-- SUPPLIED DATA follows --

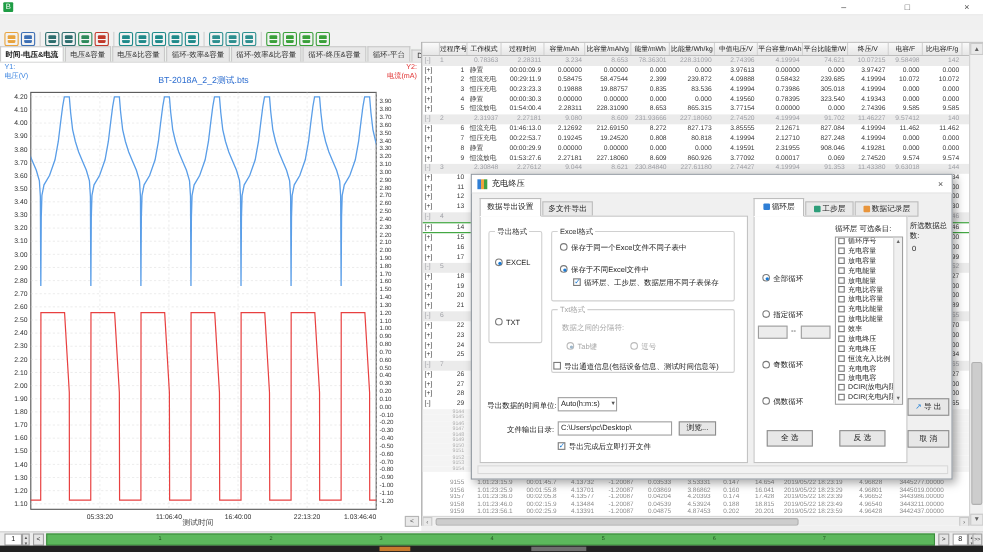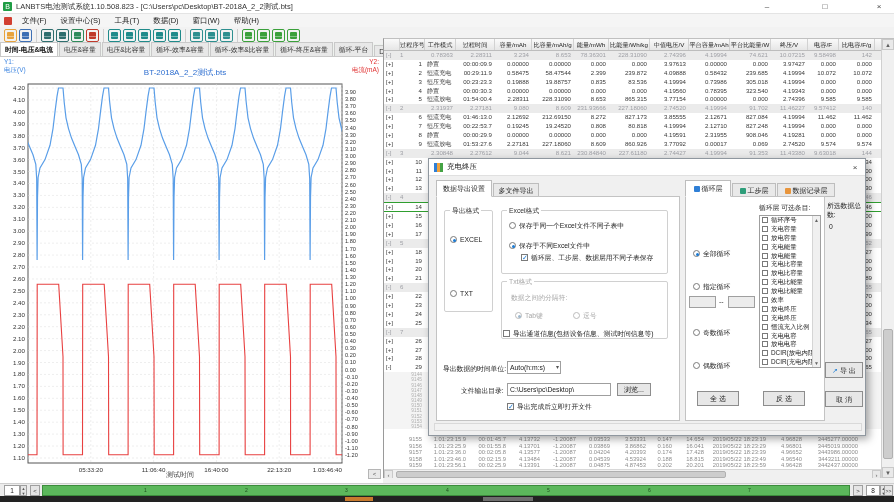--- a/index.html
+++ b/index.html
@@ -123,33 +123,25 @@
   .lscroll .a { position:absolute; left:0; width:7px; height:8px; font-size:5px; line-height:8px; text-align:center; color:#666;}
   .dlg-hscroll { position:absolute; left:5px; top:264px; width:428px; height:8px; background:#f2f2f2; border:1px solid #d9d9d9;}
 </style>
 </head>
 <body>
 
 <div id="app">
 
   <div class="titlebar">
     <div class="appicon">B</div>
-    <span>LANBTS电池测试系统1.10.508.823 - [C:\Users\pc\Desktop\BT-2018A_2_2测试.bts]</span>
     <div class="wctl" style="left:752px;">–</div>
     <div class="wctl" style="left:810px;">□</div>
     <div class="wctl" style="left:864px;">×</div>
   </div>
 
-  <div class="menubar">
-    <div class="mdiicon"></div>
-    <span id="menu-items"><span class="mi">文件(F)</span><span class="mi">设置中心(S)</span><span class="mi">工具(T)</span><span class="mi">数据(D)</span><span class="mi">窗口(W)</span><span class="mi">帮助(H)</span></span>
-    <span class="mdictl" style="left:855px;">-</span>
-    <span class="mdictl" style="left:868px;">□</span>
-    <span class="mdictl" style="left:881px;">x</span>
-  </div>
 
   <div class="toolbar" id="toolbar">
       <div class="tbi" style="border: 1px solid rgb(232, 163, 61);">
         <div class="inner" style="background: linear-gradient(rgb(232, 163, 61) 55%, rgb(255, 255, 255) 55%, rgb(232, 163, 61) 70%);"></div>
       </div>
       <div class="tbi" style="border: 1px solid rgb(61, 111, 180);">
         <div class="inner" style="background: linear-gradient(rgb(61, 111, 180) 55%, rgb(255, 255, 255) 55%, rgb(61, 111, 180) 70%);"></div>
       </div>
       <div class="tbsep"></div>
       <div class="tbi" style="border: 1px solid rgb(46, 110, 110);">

-- SUPPLIED DATA concluded --
-- SUPPLIED DATA follows --

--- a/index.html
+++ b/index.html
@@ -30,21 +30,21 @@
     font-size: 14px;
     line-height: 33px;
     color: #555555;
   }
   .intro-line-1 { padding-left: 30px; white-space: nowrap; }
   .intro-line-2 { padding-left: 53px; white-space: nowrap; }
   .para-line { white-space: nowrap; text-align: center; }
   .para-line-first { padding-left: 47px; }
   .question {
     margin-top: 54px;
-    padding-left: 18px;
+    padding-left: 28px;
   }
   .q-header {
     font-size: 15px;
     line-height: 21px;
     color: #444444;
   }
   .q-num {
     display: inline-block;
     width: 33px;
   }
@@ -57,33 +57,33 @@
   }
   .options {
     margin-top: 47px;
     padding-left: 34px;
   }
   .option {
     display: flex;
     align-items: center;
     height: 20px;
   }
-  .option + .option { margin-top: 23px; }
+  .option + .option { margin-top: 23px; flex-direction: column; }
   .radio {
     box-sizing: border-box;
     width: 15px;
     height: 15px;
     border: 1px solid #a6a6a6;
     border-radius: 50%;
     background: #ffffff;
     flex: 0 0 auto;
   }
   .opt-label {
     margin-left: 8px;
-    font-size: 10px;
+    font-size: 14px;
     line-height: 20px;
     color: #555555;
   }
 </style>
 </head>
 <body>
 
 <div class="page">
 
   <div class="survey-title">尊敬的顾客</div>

-- SUPPLIED DATA concluded --

The reply should consist of one number: how many lines of the material contain the word "font".

### RESPONSE TO THIS TASK
5